- [ASSIGNED TASK]:
The expected output is every line from the one containing "discount: 20% = 34.88 -> 20% = 34.28" to the end of the data below, exactly, and no other line.

- [DATASET RECORDS]:
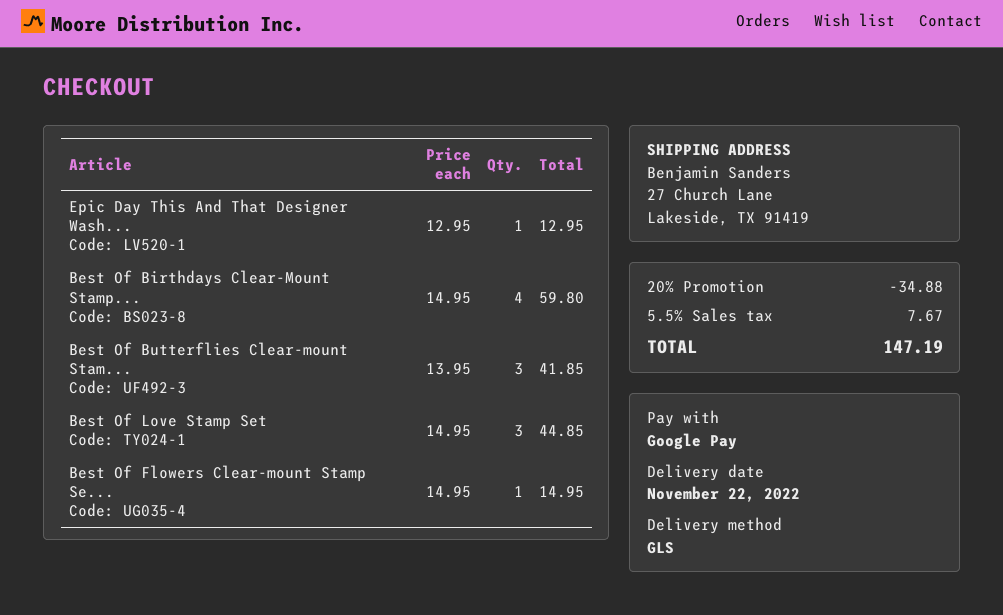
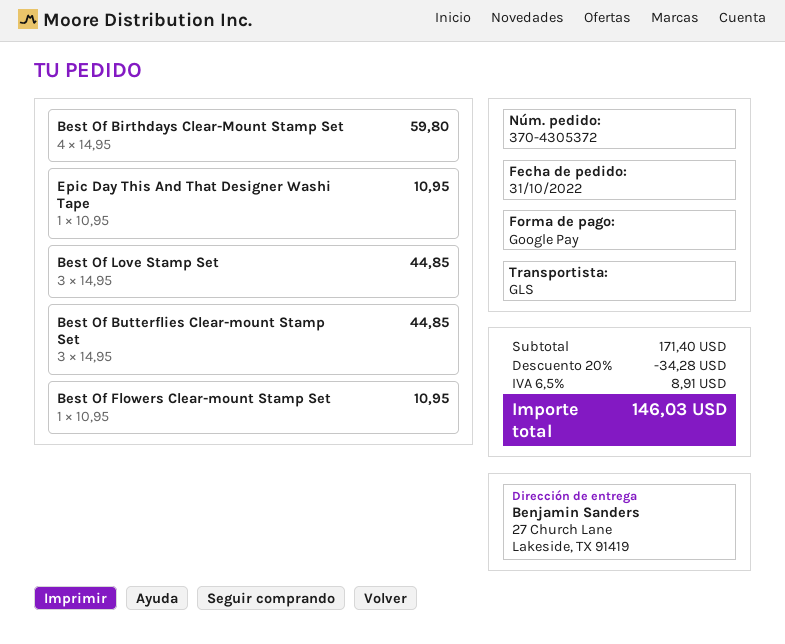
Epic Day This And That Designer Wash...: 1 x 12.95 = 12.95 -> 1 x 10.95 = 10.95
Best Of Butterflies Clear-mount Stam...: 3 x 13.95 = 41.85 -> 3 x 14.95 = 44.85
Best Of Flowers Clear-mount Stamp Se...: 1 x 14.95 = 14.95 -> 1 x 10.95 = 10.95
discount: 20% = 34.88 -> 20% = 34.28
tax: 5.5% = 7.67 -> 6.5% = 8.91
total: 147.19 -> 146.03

- [WRITTEN SOLUTION]:
discount: 20% = 34.88 -> 20% = 34.28
tax: 5.5% = 7.67 -> 6.5% = 8.91
total: 147.19 -> 146.03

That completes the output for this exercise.